When I went to fetch my youngest daughter, the topic of conversation came naturally round to my new haircut (being as my hair was still loose from this afternoon in the hall), and it was some time before I realised my lovely daughter wasn't actually at the school! Nor could I find her on the way home. Back at the school, another search revealed no hiding child, and I was about to go into a full-blown panic [not true- I had already begun the full-blown panic :-( ], when her class teacher made the decision to phone home (even though I knew I'd locked the door, and she wouldn't be able to get in)... and the little ehm sweetheart answered. She'd remembered her key today! Relief washed over the adrenaline-gnawed bones, and I could've sunk to the floor. But, as you do, I went home and gave her a big hug.

Later, at brownies, the hair came up again (Tawny loved the 'Hair today, gone tomorrow!' comment, and I'm waiting for her to come up with a string of comments to match :-)) But, the nice thing about people is that they all want to help. And after mentioning someone else who'd been affected by cancer, Tawny said she would pass the message on to as many people as possible.

God, I love people! I reckon this is the sort of thing that happened during the 'Blitz' - People pulling together, each making their own contribution... (ok, a bit dramatic, but illustrative...)


  • At November 03, 2006, Anonymous brian said…

    Morning Annelisa,

    You are doing a very brave and wonderful thing with your hair. Friends like you are what makes life so precious. Speaking up in front of all those kids takes a good deal of courage as well.

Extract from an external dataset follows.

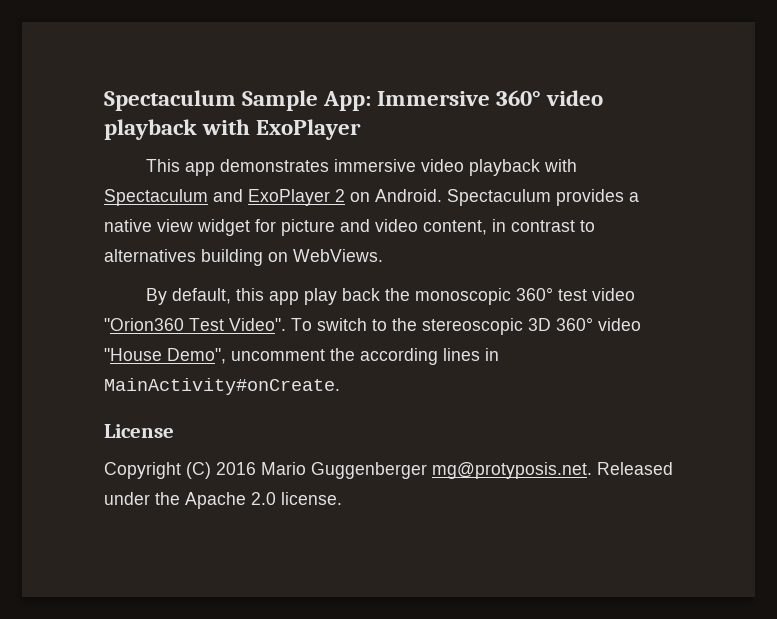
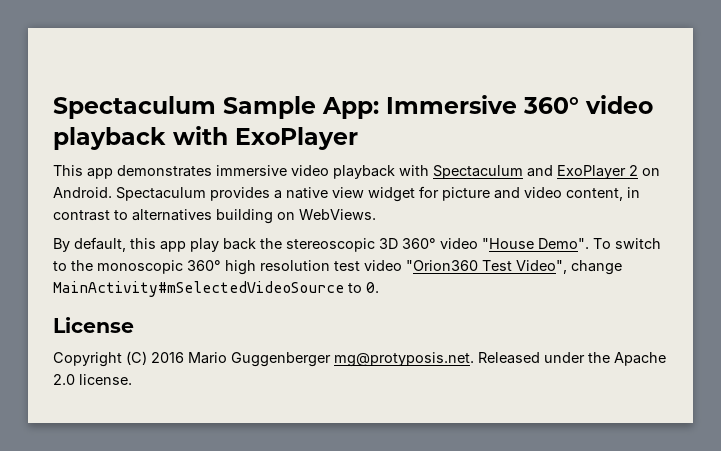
- By default, this app play back the monoscopic 360° test video "Orion360 Test Video". To switch to the stereoscopic 3D 360° video "House Demo", uncomment the according lines in MainActivity#onCreate.
+ By default, this app play back the stereoscopic 3D 360° video "House Demo". To switch to the monoscopic 360° high resolution test video "Orion360 Test Video", change MainActivity#mSelectedVideoSource to 0.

    Thanks for the link, and that is an amazing coincidence about the poem! Small world. :)

    Have a great weekend and thanks for visiting.

  • At November 03, 2006, Blogger Annelisa said…

    Thanks Brian - I appreciate your encouragement (to be honest, it's a lot more work/ emotional involvement than I thought it would be!)

    I'm kind of enjoying the feeling like, after a couple of years of just 'being there', I'm finally doing something that might make the teeniest bit of difference in the future!

    Yes, it truly was an amazing coincidence - I'd never heard it before, then twice over in two days, from different sides of the world! Cool!

    Have a good weekend yourself!

  • At November 06, 2006, Blogger Mother of Invention said…

    You've reached a lot of kids and they won't forget that. They may draw on it some day for their own friends.

  • At November 06, 2006, Blogger Annelisa said…

    I've already seen how they want to be 'doing something' themselves, and how enthusiastic they are to make a contribution (and I don't just mean the wisecracks! :-))

    I reckon you must've reached a fair few kids yourself - your wonderful teaching methods, and your joy of teaching is sure to have rubbed off on a lot of kids - I don't think they'll forget you when they grow up!